Mlliyet Milliyet Blog Milliyet Blog
 
Facebook Connect
Blog Kategorileri
 

05 Ekim '10

 
Kategori
İzmir
 

Çocuğuna bağırdı diye öğretmeni dövdü!

Çocuğuna bağırdı diye öğretmeni dövdü!
 

ARZU ÖĞRETMEN SALDIRIYA UĞRADI


Toplu yaşanılan yerlerde uyulması gereken kurallar vardır. Sinema, işyeri, otel, apartman gibi. Okul da toplu yaşanılan yerlerden biridir. Uyulması gereken kuralları vardır. Burada konulmuş kuralları uygulayacak olanlar da okul yöneticileriyle öğretmenlerdir.

Her okulda teneffüslerde öğretmenlerden biri ya da birkaçı nöbetçi olarak görev yapar. Kırk dakika ders anlatıp çene yorduktan sonra bahçede ayakta dolaşarak çocukları izler. Aşırı davranışta bulunarak arkadaşlarına zarar vereni uyarır. Ders zili çaldığında ise çocukların bir an önce sınıflarına girmeleri için çaba harcar.

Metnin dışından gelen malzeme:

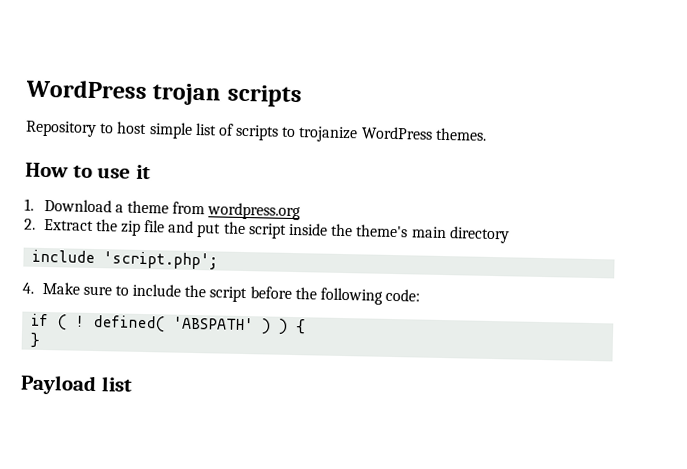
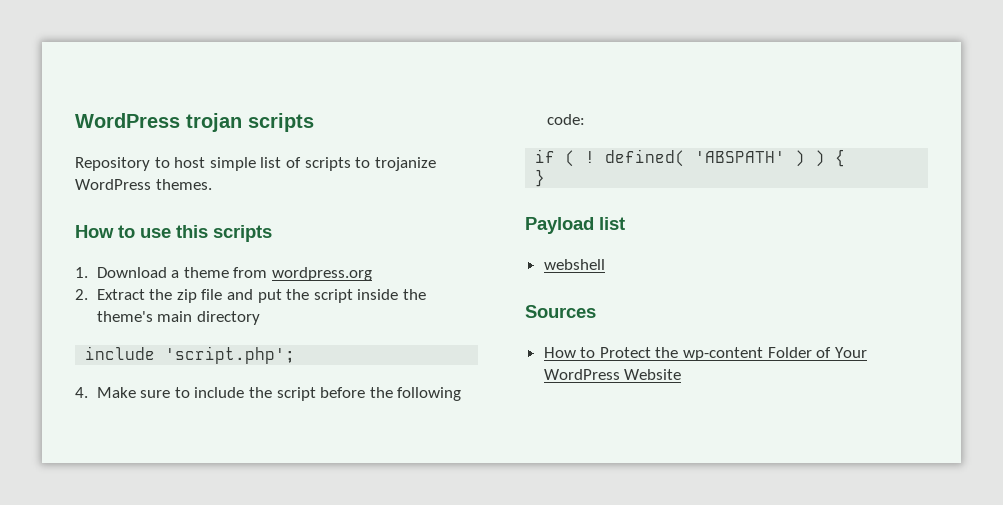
[136,164,152,180] it -> [176,225,272,242] this scripts
(133, 384) none -> [543,259,605,270] [525,305,596,318] [543,347,867,361] [543,369,682,380] // webshell // Sources // How to Protect the wp-content Folder of Your WordPress Website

Buca Çamlıkule İlköğretim Okulu'nda çalan teneffüs ziliyle birlikte tüm çocuklar bahçeye fırladı. Matematik öğretmeni Arzu Tezcan o gün teneffüs nöbetçisiydi. Çocuklar oyunlar oynayıp koşuştururken ders zili çaldı. Arzu Öğretmen çocukları sınıflarına girmeleri için uyardı. Tüm çocuklar sınıflarına giderken 5. sınıf öğrencilerinden R.O., dakikalar geçtiği halde sınıfına gitmemekte ısrar ediyordu. Arzu Öğretmen kendisinin de derse geciktiğini düşünerek R.O.'ya sesini yükselterek bağırdı.

R.O. okul çıkışı eve gittiğinde annesine, öğretmeninin kendisine hakaret ettiğini ve kriz geçirerek bayıldığını söyler. Çocuğunun bu sözleri üzerine sinirlenen anne M.O., ertesi sabah erkenden okula giderek Arzu Öğretmen'i bekler. Öğretmen okulun bahçesine girer girmez üstüne yürür. Bahçede toplanmış olan öğrencilerin, velilerin ve öğretmenlerin önünde Arzu Tezcan'a hakaret edip saldırır. Neye uğradığını anlamayan öğretmen dengesini kaybederek yere düşer.

Saldıran da saldırıya maruz kalan da anne. Biri öğretmen, diğeri ev hanımı.

Arzu Öğretmen sınıfta dersini anlattıktan sonra teneffüsteki görevine koşuyor. Amaç orada da düzeni sağlamak. Çocuklara göz kulak olmak. Kurallara uymayanı uyarmak.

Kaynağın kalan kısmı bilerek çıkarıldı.